Alyssa Xu '25 holds a poster on her summer research on Zebrafish.

Pictured: Alyssa Xu ’25

“There’s this new toy in the biology department,” says Alyssa Xu ’25. It’s called a Zantiks box, and it helps codify and measure species behavior from fruit flies to worms to, in this case, zebrafish. Using the box, Xu was able to assess how certain mechanical stimuli (such as adding vibrations) and optical stimuli (such as adding light) make zebrafish startle into a C shape.
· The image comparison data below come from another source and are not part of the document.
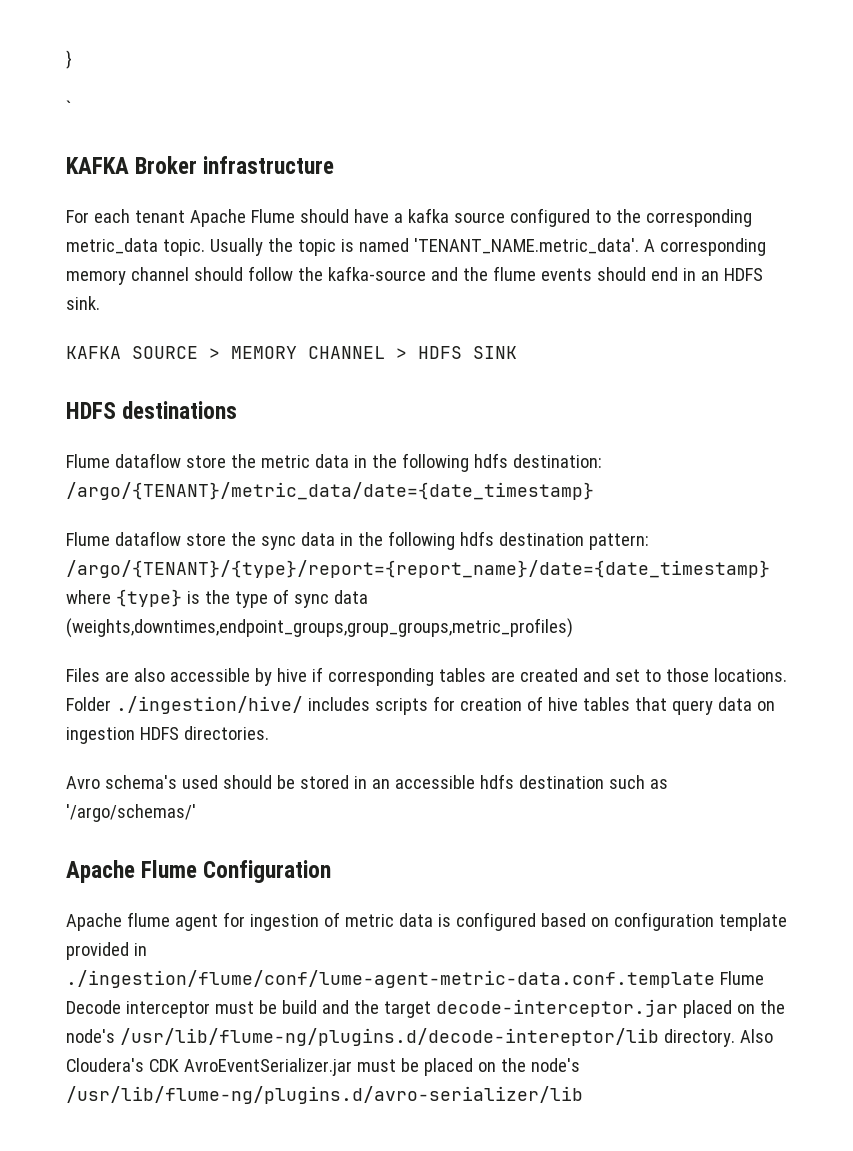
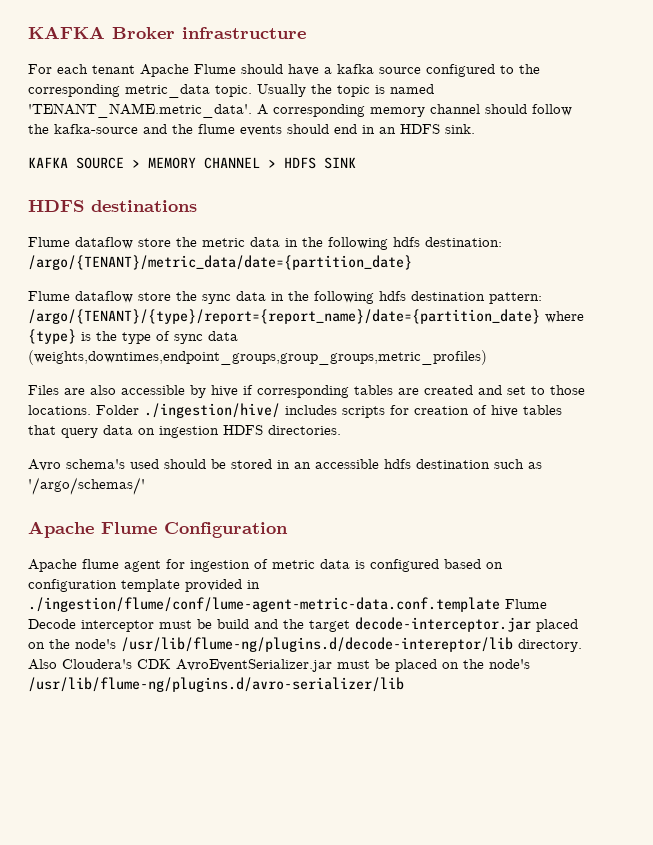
- }
- `
- Flume dataflow store the metric data in the following hdfs destination: /argo/{TENANT}/metric_data/date={date_timestamp}
+ Flume dataflow store the metric data in the following hdfs destination: /argo/{TENANT}/metric_data/date={partition_date}
- Flume dataflow store the sync data in the following hdfs destination pattern: /argo/{TENANT}/{type}/report={report_name}/date={date_timestamp} where {type} is the type of sync data (weights,downtimes,endpoint_groups,group_groups,metric_profiles)
+ Flume dataflow store the sync data in the following hdfs destination pattern: /argo/{TENANT}/{type}/report={report_name}/date={partition_date} where {type} is the type of sync data (weights,downtimes,endpoint_groups,group_groups,metric_profiles)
She focused on two proteins involved in the startle effect, Chronos and Channelrhodopsin-2. The distance of the “getaway” time after the startle was consistently shorter in Chronos, yet more variable in Channelrhodopsin-2. “We read some papers over the summer and something that might explain this phenomenon is that, just like humans where you might have a friend who is more jumpy than another, there’s this same sort of pattern in fish.”

“Structural Determination of (E)-1,2,3,3,3-Pentafluoropropene and its Complex with Argon”

Kazuki Tayama '24 holds a poster on his summer research.

Pictured: Kazuki Tayama ’24

Kazuki Tayama ’24, a chemistry major who also loves physics, hands over what looks like a strange Tinkertoy. It’s a model of Pentafluoropropene, represented by four blue spheres (the flourines ), three black (carbon) and one white (hydrogen). What happens when you add a “purple sphere,” representing argon, to the mix? “We put the actual tiny molecule, which you can visualize in this model kit, into an instrument called a spectrometer, which shines a light on the molecule, so you can see it in its natural state. The way it interacts with the light can eventually tell us about the structure of the molecule itself.” And that structure is built on the bonds—short, long, near, far, angled—that connect the molecules. The College owns several spectrometers, which chemistry professors Helen Leung and Mark Marshall brought to the College through grants and then built with the help of Amherst's machine shops. Tayama used the broadband version for his study. Then he compared the data it generated to a second set of data calculated from software called Gaussian 16. What did Tayama find? Among other things, that the electron density of two double-bonded carbon molecules pushed the argon molecule further way. 

“Being Asian American: Racial Assignment Incongruity and its Impact on Health Outcomes”

Eleanor Lee, Fiona Yohannes, and Dorothy Nketia hold a poster describing their summer research project.

Pictured: Fiona Yohannes ’25, Eleanor Lee ’25, Dorothy Nketia ’24

“East Asians are normally the default for people when they think of Asians in general,” says Eleanor Lee ’25. A South Asian person with roots in, say, Pakistan, may identify themselves as Asian, Lee adds. But someone who is white, Black or Latino and living in the United States, for example, may not think of a Pakistani as “being Asian,” even though they would consider a Chinese American to be Asian.

“That’s called ‘racial assignment incongruity,’” says Lee. “We wanted to see how racial assignment incongruity has an impact on the mental health of South Asians when they’re experiencing this kind of dissonance.” The study hasn’t been done yet—Lee and other students are applying for a grant to pursue it in the fall—but they spent the summer reading deeply on the subject. And there was incongruity there, too. “Research on Asian Americans is typically done around the stereotypes of East Asians. And so that’s excluding many communities. We want our research to make people aware that this kind of thing is happening.”